---------- Given entries ----------

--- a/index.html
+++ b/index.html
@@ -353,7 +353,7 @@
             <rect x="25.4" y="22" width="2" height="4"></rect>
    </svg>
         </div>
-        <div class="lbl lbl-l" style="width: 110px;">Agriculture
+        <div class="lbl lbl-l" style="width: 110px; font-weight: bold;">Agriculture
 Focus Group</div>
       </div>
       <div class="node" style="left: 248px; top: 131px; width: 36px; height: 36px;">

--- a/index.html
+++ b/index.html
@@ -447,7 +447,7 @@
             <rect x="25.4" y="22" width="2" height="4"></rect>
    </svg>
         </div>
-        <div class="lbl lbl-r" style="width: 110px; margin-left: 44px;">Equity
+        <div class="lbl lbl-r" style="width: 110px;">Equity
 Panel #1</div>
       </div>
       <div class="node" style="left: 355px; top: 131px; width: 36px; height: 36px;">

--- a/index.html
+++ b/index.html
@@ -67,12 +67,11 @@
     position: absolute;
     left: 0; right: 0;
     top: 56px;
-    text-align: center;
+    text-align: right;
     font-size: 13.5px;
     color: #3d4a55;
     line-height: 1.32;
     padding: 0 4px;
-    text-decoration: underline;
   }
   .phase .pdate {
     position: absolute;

----------
---------- Given entries ----------

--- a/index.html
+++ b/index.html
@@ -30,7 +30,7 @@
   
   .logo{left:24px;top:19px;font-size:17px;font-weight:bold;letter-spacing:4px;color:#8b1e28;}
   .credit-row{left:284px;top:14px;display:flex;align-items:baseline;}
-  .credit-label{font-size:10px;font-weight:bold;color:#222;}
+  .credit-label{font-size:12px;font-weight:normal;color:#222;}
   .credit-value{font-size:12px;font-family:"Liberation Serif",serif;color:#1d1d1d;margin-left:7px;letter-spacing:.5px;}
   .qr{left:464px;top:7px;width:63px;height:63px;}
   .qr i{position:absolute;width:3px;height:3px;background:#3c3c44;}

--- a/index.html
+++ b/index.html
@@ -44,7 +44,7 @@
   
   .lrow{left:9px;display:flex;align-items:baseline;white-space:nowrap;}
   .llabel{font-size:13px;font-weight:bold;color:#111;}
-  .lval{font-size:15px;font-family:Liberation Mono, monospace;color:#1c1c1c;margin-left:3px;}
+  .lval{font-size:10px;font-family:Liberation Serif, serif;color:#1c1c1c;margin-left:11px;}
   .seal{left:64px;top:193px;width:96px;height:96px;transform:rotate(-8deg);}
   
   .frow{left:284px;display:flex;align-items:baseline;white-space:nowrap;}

----------
---------- Given entries ----------

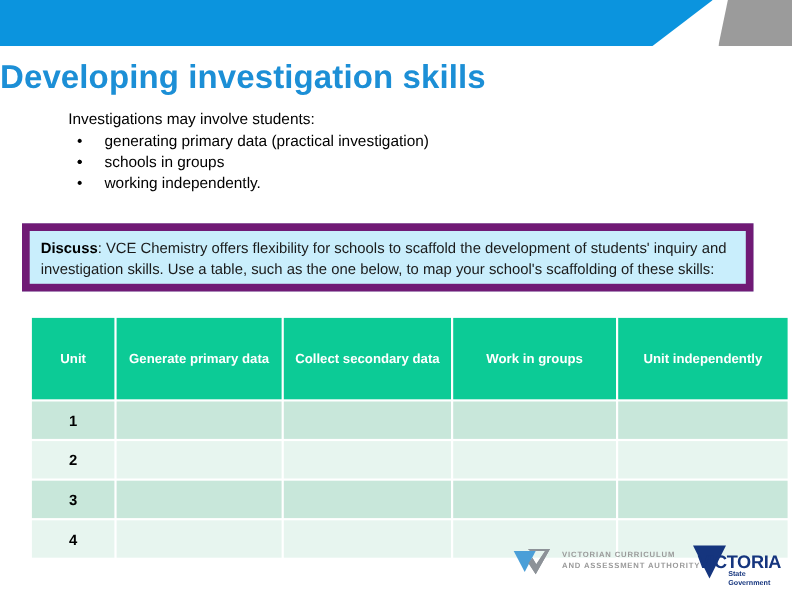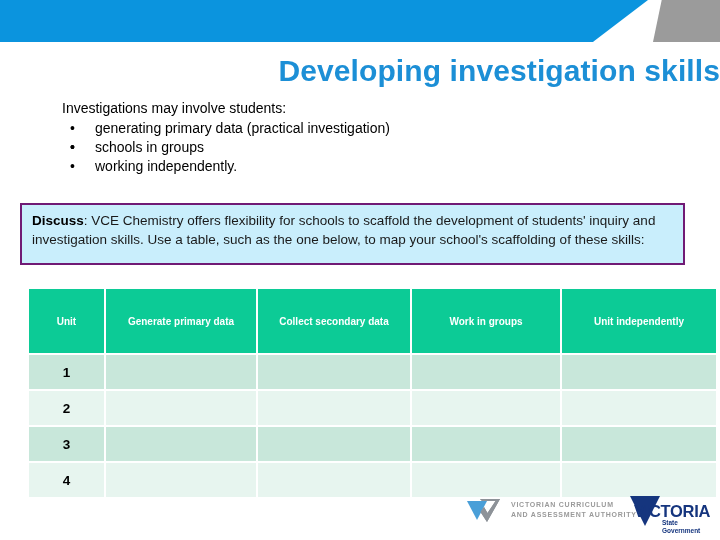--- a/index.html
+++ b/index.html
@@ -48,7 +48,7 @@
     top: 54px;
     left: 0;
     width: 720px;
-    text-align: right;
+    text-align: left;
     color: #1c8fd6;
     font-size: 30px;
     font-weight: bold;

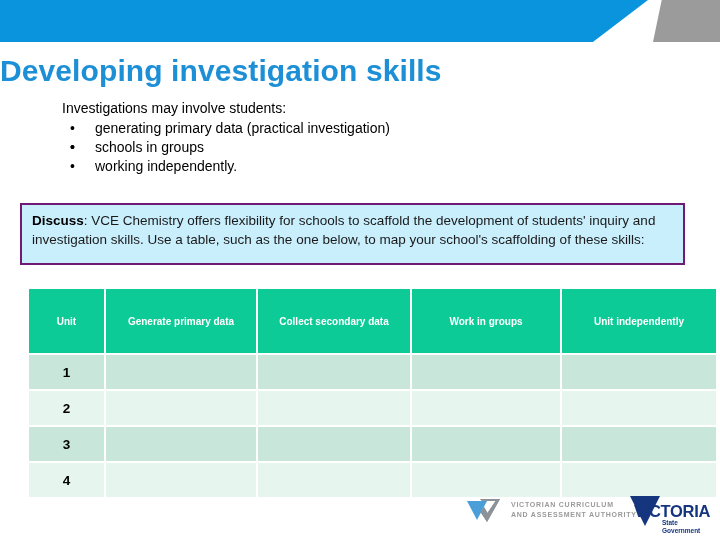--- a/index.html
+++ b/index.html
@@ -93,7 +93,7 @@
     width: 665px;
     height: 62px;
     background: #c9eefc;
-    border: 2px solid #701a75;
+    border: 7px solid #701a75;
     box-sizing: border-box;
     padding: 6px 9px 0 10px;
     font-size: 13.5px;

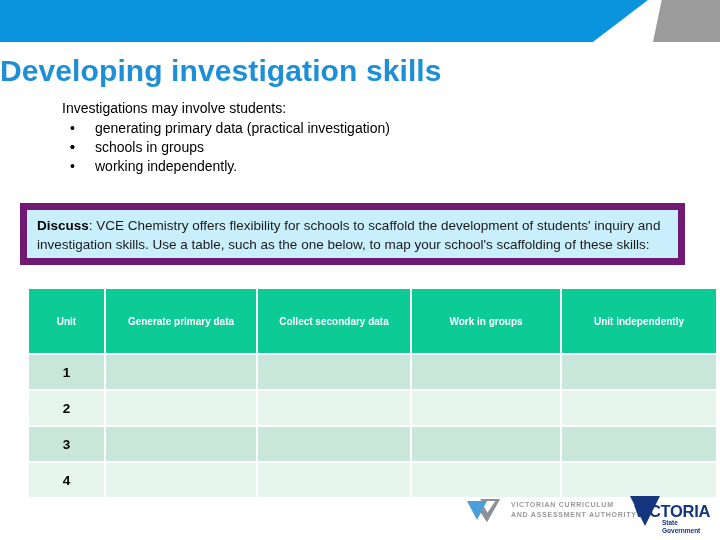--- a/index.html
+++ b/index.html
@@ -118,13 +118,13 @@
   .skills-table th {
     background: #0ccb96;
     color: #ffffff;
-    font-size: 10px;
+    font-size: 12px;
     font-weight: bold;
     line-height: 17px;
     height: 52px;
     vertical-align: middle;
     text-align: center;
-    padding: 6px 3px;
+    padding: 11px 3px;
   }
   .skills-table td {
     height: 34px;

----------

## Exercise goal
Report each line above containing the string "Equity".

## Response to this exercise
-        <div class="lbl lbl-r" style="width: 110px; margin-left: 44px;">Equity
+        <div class="lbl lbl-r" style="width: 110px;">Equity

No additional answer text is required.